Çıktım aklımın hastanesinden dışarıya,
paslı raylarda yürüdüm tek başıma.
Oturdum bir istasyon durağında,
Vagonlar dolusu insanlar geldi geçti yanı başımdan,
el salladım, hepsine güldüm.
Yüzüme bile bakmadı o sahte arkadaşlar,
içimden eze eze geçti vefasız insanlar.
Zehirler geçti damarlarımdan,
beyazlar fışkırdı saçlarımdan,
Beynimden insanların elleri geçti,
hayatımdan hastalar, ölüler geçti,
cenazeler çıktı kalbimdeki odalardan..
Öleceğim sandım acıdan ama iyileştim,
o da geçti zamanla…
O kadın aradı bir gün,
“tanrının en fiyakalı kıyağı sensin be adam” dedi.
İnandım tatlı diline,
ne varsa kalbimde zehirli olan, hepsi geçti bir anda.

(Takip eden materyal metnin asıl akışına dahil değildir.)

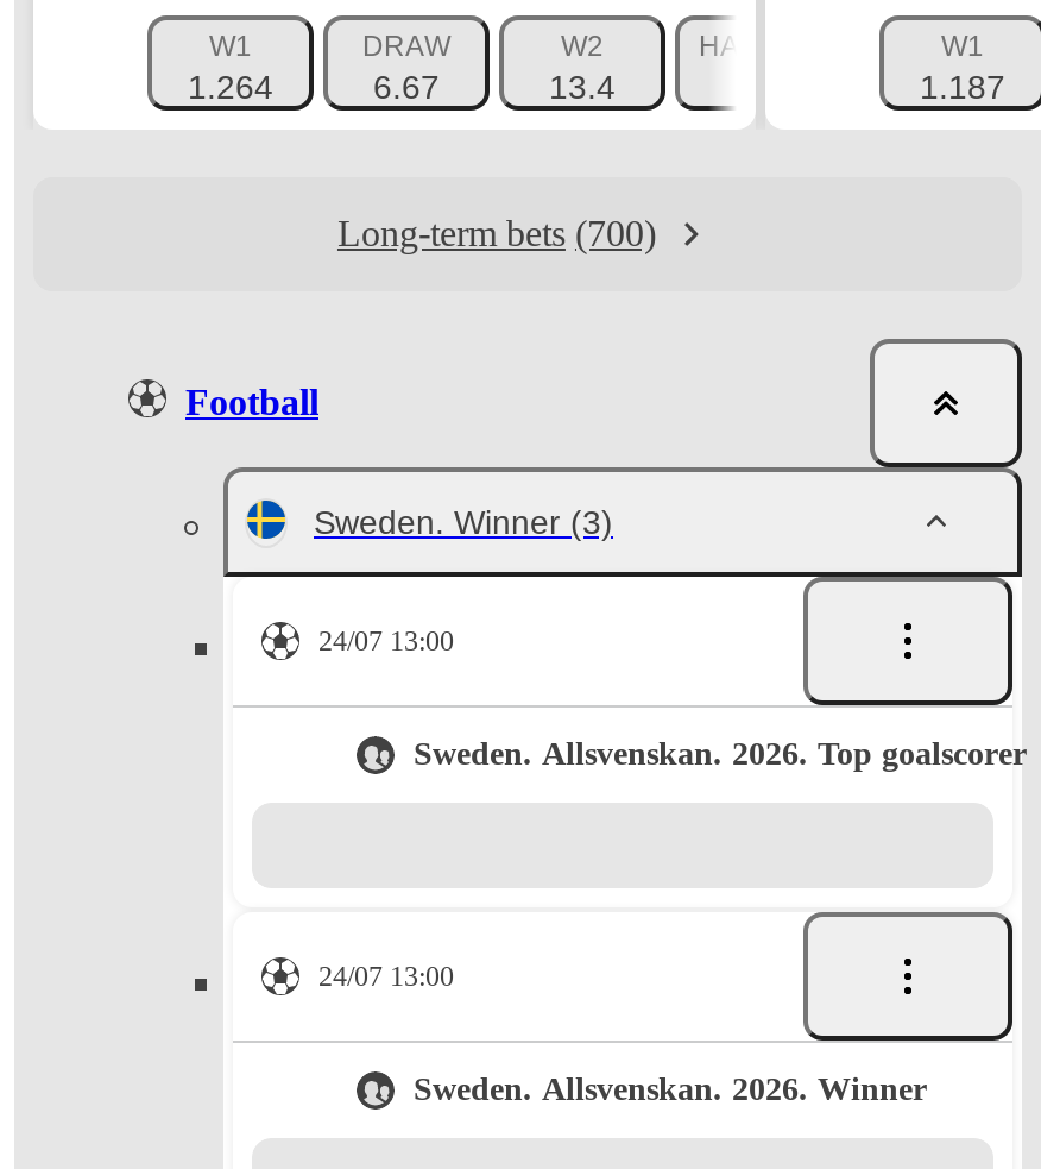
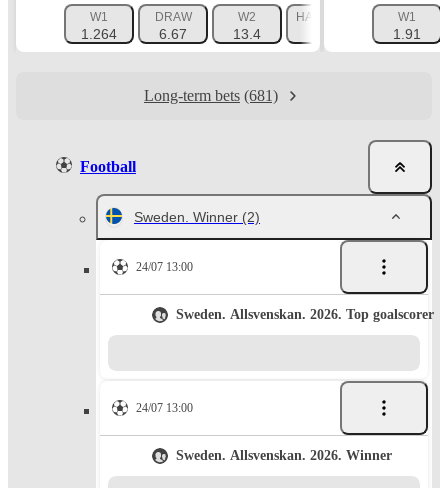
[920,68,1005,106] 1.187 -> [393,26,421,42] 1.91
[337,213,656,253] Long-term bets (700) -> [144,87,278,104] Long-term bets (681)
[314,503,613,541] Sweden. Winner (3) -> [134,209,260,225] Sweden. Winner (2)

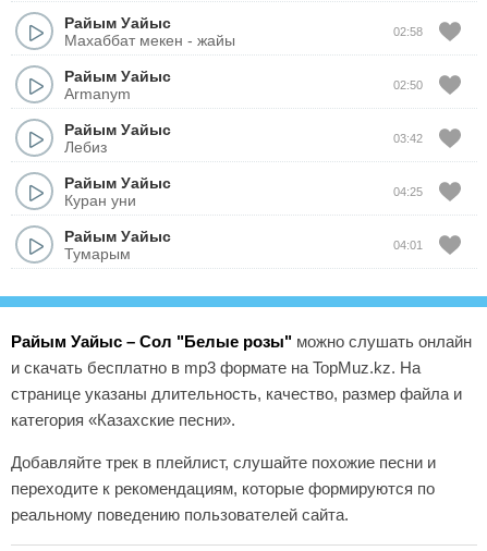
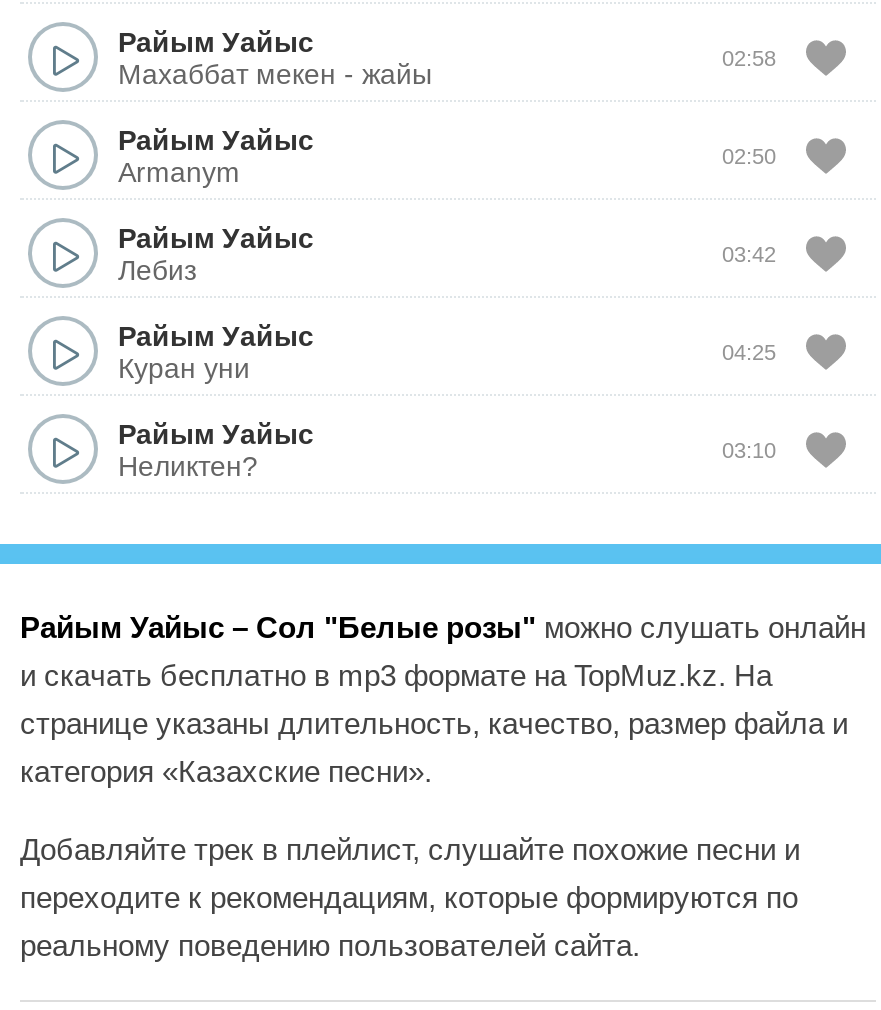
[64,238,423,262] Тумарым | 04:01 -> [118,437,776,481] Неликтен? | 03:10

İmbat vururken yüzüme ılık ılık,
radyoda izmir yanıyor çalardı sezen’den,
Oturup ağladım, gözyaşlarımı içime akıttım.
Ağladım,
başımdan geçenlere değil geçmeyenlere ağladım..
Anason kokularında arabesk günler yaşadım.
Başım sabitti ama yıldızlar dönüyordu gökyüzünde,
içimden seni kusmak geldi, dayanamadım kalktım,
Kumsala çıktım biraz hava almak için,
gece vakti denizin tuz kokusunu yaralarıma bastım.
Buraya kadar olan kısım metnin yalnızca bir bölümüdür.